Specifications. Sambor next noted the increasing need for specifications that go above and beyond the minimum requirements in relevant HRSG codes and standards. Emphasizing this need is the fact that the previously discussed industry issues are typically associated with components that comply with the ASME Code.

To that end, EPRI has developed a range of guidance initiatives that includes product forms, processes, components, and plants. Sambor further explained that “EPRI is uniquely positioned to provide comprehensive technical assistance for material/component replacement or new construction,” including specification guidance.

Guidelines. Sambor then reviewed numerous guidelines focusing on strategies to avoid pressure-part failures—including those during startup and shutdown, HRSG materials selection, and operating HRSG drains, etc. He highlighted the need for reducing uncertainty and pointed to additional information available for that purpose.

NDE and FFS. Interesting discussions followed on nondestructive evaluation and analysis. Showing large-feature cross-welds in Grade 91 material, Sambor stated that there is “limited detectability of creep damage in modern alloys via NDE.”

He also stated that “NDE alone is not an adequate life-management strategy. Mechanics and metallurgy (at a minimum) must be considered, and the uncertainty in these areas needs to be reduced as much as practical.”

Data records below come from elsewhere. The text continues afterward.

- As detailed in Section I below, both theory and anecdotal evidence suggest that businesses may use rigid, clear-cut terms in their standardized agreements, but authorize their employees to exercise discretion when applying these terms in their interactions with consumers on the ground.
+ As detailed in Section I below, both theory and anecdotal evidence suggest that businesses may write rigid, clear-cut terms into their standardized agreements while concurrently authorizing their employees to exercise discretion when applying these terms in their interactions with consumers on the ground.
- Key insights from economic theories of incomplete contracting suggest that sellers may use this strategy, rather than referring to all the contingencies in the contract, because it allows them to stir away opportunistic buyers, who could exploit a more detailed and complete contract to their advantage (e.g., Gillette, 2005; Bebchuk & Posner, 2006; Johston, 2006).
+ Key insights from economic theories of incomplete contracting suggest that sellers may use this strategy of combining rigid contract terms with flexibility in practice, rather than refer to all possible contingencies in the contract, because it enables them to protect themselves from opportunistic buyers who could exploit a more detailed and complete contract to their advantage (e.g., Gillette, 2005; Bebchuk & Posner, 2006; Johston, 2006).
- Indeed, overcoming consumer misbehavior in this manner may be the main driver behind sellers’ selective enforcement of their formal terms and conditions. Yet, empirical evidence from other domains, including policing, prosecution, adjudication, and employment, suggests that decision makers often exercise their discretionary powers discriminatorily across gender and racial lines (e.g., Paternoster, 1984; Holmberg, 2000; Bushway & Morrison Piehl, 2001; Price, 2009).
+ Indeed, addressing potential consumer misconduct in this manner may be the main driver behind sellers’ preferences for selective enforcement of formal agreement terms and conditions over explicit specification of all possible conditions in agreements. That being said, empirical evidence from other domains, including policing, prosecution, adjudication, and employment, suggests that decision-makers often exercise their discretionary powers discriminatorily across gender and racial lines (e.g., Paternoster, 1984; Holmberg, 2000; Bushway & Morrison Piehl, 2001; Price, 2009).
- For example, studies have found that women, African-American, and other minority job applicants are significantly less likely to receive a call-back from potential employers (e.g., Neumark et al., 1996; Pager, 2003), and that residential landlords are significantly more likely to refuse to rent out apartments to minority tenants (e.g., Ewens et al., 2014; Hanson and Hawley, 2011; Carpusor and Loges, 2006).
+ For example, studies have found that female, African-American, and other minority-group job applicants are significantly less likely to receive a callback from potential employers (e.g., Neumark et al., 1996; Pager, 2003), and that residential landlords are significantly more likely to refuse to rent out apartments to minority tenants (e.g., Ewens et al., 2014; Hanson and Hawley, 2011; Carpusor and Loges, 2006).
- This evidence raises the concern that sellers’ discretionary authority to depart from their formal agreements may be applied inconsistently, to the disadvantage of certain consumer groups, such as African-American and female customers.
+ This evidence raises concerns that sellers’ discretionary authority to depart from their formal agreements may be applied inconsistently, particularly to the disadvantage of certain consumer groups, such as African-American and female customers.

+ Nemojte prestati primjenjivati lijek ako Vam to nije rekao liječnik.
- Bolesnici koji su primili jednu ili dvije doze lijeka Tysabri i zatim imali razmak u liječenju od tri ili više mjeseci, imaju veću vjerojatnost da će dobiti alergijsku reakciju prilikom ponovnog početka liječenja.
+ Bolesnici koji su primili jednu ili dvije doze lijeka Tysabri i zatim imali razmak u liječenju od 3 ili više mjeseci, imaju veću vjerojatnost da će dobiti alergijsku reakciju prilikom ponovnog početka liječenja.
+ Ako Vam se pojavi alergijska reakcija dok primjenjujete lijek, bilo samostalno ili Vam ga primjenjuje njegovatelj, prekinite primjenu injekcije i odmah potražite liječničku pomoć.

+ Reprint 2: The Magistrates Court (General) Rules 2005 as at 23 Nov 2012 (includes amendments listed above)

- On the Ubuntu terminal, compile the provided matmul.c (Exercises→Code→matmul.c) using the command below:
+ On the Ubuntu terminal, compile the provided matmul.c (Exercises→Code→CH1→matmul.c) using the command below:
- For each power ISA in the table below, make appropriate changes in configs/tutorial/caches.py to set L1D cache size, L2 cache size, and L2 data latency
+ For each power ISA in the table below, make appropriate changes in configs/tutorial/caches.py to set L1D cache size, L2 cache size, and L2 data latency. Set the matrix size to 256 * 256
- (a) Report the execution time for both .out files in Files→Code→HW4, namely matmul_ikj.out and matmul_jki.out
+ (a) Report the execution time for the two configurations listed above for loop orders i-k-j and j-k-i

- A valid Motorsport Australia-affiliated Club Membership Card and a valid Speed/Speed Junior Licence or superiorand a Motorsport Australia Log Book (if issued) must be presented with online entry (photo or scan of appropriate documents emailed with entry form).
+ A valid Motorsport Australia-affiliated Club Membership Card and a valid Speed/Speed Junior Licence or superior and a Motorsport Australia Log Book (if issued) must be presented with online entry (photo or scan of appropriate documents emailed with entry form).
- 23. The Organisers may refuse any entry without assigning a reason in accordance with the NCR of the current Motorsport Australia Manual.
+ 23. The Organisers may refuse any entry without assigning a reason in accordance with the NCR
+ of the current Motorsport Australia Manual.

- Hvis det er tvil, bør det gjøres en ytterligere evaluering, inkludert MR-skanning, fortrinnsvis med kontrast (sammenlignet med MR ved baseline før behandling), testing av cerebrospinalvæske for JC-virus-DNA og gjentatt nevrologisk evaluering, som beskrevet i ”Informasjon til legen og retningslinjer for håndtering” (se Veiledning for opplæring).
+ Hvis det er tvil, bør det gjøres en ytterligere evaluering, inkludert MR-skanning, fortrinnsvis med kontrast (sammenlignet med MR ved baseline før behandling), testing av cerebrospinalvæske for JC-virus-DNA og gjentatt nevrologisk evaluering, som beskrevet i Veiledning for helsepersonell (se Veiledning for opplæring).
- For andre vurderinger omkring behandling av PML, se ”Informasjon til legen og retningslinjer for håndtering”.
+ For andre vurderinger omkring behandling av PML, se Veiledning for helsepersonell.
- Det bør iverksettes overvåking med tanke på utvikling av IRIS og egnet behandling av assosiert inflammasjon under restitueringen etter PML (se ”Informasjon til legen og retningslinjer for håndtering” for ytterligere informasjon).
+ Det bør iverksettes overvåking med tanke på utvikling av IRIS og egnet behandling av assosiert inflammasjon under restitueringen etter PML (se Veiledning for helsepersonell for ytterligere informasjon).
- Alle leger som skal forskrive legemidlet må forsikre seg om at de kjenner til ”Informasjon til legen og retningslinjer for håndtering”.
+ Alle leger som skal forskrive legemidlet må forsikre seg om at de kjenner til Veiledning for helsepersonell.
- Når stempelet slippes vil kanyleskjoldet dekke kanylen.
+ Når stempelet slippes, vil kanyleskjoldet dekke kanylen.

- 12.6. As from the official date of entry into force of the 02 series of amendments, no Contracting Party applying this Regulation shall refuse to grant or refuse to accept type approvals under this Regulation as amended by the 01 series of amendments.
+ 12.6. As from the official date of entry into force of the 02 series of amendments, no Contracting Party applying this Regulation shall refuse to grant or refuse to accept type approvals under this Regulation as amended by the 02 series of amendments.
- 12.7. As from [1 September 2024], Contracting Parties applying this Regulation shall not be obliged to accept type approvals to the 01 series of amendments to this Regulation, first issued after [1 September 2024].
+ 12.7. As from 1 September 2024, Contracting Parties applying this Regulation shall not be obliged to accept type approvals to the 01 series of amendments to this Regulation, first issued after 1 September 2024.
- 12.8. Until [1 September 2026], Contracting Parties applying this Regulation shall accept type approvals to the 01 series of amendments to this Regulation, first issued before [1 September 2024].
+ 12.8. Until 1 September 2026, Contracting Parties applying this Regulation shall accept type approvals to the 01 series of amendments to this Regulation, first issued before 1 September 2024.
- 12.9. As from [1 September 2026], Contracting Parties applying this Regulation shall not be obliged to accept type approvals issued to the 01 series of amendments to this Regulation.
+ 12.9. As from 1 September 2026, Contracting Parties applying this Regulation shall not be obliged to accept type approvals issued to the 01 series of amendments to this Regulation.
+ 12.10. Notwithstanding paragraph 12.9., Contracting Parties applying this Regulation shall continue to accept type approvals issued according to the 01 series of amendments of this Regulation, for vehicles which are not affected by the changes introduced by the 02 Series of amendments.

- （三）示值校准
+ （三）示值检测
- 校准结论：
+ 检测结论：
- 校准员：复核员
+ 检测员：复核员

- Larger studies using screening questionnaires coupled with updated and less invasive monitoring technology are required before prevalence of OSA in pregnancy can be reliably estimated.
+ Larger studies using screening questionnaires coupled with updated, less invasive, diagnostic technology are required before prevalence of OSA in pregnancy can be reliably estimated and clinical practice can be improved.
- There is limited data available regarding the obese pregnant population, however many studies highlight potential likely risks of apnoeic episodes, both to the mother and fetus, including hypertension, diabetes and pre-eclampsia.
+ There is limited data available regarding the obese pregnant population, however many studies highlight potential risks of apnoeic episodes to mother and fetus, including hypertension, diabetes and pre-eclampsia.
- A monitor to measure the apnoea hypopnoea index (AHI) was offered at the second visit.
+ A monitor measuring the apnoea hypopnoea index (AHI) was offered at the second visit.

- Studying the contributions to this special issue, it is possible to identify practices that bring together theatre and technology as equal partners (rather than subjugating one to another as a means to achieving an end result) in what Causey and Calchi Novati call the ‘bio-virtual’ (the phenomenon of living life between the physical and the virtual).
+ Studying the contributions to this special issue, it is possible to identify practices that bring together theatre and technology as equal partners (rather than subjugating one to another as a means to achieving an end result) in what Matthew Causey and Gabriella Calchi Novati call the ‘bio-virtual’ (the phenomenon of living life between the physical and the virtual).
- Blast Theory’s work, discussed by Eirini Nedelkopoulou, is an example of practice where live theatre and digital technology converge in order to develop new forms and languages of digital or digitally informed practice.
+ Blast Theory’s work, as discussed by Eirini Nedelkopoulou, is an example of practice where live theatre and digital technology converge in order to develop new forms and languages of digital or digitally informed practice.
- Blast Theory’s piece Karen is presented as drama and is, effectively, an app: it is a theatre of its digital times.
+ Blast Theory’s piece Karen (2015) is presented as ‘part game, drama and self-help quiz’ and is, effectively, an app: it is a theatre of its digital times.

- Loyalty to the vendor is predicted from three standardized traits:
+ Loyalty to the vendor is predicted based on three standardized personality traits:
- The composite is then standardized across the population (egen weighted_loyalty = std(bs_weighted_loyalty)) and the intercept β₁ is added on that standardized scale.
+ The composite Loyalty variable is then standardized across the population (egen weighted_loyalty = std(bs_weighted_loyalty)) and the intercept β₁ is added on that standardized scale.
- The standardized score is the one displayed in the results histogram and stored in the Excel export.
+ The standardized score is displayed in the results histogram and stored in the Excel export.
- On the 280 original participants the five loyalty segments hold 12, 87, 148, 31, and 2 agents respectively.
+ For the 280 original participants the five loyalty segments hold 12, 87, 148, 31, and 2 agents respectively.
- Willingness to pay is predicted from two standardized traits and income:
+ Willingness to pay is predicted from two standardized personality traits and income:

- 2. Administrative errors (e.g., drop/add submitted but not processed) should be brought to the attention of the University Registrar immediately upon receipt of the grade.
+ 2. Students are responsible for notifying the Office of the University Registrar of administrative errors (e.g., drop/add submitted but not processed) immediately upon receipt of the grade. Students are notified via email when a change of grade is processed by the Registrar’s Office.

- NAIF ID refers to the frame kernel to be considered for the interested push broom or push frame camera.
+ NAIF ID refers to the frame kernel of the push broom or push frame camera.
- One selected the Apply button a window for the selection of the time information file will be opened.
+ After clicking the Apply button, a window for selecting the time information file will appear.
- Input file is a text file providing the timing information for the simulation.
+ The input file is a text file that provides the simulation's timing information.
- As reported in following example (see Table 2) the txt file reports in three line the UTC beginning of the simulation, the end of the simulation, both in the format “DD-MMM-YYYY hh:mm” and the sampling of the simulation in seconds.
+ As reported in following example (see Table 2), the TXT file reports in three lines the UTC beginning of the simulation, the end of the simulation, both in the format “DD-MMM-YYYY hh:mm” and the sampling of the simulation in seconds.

Further support for this statement: “A significant portion of the costs to perform NDE is for no-value-added activities such as scaffolding, insulation removal, surface preparation, and project management,” he explained.

He also addressed fitness-for-service (FFS), noting that EPRI has a large ongoing effort in this area. FFS methods developed as part of this work are being used for tees and other geometries. EPRI also has the capability, in its lab or otherwise, to subject components removed from service to post-mortem evaluation and analysis. See “An Informed Perspective on the Adoption of Comprehensive Fitness-for-Service in an Integrated Life Management Strategy.”  

Repair or replace. Decisions can be difficult, and repairs are “typically not one-size-fits-all.” Each needs to be engineered, but more critical is the determination of root causes. “Root causes must be identified and mitigated,” he said.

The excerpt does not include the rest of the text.